◆ ACTION ITEM
Please reproduce verbatim the lines below, from the first through the one with "width:201px; flex:0 0".
___ LISTED RECORDS ___
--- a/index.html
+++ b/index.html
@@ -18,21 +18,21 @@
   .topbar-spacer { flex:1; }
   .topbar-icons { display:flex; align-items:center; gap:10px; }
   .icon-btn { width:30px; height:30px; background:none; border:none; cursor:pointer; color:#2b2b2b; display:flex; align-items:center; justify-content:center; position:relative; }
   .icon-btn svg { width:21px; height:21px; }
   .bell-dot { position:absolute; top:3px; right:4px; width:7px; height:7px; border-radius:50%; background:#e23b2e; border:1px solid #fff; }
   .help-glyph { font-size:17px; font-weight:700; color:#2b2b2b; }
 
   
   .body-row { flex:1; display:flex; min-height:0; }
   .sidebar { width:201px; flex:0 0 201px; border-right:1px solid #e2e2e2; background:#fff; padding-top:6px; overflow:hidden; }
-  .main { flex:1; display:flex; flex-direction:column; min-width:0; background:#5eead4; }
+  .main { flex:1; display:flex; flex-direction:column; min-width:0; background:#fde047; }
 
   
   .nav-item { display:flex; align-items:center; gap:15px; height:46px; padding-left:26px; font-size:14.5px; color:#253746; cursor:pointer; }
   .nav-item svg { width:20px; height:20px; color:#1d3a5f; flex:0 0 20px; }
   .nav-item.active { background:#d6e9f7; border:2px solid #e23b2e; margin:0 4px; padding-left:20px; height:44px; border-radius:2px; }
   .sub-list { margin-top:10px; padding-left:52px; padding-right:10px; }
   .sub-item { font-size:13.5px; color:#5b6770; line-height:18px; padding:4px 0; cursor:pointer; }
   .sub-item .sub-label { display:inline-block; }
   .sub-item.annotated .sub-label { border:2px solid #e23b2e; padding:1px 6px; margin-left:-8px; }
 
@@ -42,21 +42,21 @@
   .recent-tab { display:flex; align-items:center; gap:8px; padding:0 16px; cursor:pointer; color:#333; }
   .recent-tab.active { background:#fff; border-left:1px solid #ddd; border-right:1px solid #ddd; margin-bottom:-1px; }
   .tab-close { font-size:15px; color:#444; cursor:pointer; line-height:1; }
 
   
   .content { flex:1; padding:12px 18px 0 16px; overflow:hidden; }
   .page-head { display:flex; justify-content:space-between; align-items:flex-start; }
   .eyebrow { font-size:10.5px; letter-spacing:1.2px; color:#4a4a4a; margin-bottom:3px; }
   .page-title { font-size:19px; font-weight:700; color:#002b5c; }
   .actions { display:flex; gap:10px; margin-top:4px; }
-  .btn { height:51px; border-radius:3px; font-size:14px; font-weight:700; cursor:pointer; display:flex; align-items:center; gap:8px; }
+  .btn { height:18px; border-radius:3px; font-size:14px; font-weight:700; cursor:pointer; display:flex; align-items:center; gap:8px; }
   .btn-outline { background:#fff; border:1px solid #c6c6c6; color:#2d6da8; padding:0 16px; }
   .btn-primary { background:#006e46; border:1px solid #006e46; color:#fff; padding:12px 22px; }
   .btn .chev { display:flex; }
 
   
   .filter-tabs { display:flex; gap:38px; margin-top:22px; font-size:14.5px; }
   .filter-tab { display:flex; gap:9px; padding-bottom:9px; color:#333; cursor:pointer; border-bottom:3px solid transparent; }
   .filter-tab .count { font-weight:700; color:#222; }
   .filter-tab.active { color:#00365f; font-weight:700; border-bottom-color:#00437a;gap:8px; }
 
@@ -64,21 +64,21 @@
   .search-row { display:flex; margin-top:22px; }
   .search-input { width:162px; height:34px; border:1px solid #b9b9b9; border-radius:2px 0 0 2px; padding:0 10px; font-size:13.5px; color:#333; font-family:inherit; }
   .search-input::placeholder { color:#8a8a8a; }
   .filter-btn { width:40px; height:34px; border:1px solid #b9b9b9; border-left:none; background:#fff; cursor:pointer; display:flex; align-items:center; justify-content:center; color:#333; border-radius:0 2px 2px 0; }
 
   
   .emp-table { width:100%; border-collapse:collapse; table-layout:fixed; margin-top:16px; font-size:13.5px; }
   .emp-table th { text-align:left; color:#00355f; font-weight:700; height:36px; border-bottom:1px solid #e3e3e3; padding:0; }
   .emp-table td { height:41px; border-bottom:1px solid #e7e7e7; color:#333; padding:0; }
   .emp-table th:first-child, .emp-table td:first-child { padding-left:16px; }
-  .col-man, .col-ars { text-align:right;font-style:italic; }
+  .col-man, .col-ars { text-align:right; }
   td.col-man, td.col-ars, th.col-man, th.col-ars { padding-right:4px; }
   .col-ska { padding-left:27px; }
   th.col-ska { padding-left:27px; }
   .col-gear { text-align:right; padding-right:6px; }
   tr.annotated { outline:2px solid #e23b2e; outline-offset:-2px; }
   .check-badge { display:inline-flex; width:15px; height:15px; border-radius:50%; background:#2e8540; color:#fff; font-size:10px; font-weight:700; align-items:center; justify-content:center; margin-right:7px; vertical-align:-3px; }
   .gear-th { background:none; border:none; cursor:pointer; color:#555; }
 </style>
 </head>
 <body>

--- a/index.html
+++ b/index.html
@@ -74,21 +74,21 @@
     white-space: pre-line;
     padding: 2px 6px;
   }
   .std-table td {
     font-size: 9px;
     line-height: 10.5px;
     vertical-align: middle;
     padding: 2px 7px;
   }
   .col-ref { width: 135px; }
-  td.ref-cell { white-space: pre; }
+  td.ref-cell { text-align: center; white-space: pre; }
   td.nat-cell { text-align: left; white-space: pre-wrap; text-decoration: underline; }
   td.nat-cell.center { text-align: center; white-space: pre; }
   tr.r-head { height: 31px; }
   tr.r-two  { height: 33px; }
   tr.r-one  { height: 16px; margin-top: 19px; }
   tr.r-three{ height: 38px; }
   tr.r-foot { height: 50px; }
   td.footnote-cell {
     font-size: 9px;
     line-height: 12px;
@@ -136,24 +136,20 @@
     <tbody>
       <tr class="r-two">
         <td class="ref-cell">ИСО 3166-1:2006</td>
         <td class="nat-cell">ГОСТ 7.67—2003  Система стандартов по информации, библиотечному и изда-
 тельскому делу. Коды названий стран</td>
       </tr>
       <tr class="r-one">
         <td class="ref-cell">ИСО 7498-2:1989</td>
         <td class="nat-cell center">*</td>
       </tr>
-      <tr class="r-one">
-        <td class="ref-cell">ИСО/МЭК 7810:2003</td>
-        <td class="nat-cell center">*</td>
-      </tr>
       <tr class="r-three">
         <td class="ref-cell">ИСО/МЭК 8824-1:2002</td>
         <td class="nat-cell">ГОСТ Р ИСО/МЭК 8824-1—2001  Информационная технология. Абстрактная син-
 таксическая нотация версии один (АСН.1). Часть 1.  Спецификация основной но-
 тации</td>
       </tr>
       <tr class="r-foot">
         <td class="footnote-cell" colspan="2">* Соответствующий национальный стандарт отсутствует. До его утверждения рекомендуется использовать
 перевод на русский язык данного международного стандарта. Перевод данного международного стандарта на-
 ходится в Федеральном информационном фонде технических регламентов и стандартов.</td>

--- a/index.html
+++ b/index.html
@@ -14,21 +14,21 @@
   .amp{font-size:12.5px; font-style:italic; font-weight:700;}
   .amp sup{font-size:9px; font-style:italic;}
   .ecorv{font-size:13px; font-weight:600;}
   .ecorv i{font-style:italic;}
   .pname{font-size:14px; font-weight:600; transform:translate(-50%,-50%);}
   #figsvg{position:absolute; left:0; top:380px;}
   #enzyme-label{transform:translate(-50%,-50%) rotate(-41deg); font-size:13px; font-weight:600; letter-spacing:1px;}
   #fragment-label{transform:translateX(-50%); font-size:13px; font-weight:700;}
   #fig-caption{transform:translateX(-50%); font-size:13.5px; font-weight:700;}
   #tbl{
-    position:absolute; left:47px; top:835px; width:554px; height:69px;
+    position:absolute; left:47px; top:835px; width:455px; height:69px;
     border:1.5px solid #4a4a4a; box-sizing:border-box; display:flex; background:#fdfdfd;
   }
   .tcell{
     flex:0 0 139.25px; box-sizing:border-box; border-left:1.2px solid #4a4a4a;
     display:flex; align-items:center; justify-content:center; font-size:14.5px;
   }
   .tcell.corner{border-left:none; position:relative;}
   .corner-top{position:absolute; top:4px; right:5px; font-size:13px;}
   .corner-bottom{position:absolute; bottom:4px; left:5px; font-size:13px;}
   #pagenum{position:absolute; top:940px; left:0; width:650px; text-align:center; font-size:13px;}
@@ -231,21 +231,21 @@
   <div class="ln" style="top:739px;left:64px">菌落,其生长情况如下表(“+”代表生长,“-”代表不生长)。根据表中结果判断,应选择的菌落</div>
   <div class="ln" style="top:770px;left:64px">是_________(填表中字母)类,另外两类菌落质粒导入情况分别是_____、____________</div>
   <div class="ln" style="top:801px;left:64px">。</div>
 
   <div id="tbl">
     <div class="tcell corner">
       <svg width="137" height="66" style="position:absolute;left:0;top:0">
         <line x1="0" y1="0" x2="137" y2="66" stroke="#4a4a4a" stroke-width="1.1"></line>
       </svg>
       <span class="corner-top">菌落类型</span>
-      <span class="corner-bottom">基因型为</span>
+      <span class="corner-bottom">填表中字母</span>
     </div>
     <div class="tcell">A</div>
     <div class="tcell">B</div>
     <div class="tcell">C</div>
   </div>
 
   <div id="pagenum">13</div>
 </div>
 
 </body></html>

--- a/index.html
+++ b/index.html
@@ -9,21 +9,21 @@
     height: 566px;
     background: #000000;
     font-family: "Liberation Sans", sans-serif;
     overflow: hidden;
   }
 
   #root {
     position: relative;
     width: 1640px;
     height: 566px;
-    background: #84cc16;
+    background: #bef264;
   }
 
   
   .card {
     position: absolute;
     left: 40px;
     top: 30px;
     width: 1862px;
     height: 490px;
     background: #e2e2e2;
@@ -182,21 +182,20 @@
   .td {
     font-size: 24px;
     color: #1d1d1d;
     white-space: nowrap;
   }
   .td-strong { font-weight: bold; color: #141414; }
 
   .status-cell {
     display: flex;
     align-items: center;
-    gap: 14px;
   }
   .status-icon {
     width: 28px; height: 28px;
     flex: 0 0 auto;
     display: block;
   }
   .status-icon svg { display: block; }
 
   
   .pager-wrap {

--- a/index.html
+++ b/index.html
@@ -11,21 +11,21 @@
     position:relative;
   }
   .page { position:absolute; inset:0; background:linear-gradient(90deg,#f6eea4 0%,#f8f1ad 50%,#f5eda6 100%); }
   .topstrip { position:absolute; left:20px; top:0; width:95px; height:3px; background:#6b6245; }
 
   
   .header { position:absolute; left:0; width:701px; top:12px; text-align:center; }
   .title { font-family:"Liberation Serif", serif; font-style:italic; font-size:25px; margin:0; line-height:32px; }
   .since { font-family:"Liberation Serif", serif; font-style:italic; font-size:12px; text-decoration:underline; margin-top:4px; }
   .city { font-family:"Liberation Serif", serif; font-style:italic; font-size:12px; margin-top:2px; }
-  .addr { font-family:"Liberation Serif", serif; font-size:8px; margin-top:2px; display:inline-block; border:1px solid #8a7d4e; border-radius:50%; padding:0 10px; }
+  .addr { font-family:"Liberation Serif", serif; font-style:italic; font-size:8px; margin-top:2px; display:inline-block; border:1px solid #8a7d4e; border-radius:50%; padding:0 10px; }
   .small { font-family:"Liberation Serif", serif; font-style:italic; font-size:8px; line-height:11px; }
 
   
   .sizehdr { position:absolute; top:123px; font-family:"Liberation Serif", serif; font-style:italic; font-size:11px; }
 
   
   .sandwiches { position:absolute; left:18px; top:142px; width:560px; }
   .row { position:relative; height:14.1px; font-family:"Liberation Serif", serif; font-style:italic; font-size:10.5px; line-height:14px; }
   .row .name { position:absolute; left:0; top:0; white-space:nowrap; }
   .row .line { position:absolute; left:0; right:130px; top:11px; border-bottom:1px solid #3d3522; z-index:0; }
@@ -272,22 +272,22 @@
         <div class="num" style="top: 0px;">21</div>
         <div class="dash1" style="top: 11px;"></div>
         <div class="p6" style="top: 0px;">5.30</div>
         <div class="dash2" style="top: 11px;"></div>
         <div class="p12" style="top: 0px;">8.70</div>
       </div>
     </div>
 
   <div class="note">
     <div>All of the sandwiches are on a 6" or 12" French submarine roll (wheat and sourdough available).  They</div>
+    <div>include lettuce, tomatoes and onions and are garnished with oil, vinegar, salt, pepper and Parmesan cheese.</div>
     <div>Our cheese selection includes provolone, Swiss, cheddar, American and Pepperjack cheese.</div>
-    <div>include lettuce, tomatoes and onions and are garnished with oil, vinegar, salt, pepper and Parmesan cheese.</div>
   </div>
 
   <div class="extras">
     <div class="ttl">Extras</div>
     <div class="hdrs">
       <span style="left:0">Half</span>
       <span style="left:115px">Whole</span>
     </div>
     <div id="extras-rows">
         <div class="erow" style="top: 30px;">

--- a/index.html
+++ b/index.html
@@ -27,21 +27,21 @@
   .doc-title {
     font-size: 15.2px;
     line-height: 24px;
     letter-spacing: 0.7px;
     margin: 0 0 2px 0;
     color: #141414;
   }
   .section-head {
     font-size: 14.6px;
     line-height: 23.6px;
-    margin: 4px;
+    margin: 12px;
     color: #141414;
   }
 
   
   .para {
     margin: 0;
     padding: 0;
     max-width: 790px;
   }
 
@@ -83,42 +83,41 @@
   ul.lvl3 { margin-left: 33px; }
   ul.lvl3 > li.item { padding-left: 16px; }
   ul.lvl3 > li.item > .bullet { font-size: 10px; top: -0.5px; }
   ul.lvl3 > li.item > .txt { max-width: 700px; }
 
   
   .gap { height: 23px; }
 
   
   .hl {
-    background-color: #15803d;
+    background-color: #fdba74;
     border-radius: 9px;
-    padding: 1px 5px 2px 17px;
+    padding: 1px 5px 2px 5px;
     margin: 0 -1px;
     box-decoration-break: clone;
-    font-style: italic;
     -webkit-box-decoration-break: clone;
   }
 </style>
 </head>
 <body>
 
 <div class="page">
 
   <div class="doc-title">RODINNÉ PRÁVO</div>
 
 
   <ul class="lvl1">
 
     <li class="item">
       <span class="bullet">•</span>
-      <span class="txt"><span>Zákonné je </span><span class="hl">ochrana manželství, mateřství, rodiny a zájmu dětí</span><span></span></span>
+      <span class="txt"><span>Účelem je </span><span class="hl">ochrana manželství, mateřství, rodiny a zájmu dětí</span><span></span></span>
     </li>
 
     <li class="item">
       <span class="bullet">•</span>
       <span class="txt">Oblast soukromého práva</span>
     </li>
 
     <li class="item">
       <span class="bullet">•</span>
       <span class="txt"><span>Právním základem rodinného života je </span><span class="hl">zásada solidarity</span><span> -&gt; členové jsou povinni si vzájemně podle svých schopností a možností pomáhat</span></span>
___
◆ FINISHED EXERCISE
--- a/index.html
+++ b/index.html
@@ -18,21 +18,21 @@
   .topbar-spacer { flex:1; }
   .topbar-icons { display:flex; align-items:center; gap:10px; }
   .icon-btn { width:30px; height:30px; background:none; border:none; cursor:pointer; color:#2b2b2b; display:flex; align-items:center; justify-content:center; position:relative; }
   .icon-btn svg { width:21px; height:21px; }
   .bell-dot { position:absolute; top:3px; right:4px; width:7px; height:7px; border-radius:50%; background:#e23b2e; border:1px solid #fff; }
   .help-glyph { font-size:17px; font-weight:700; color:#2b2b2b; }
 
   
   .body-row { flex:1; display:flex; min-height:0; }
   .sidebar { width:201px; flex:0 0 201px; border-right:1px solid #e2e2e2; background:#fff; padding-top:6px; overflow:hidden; }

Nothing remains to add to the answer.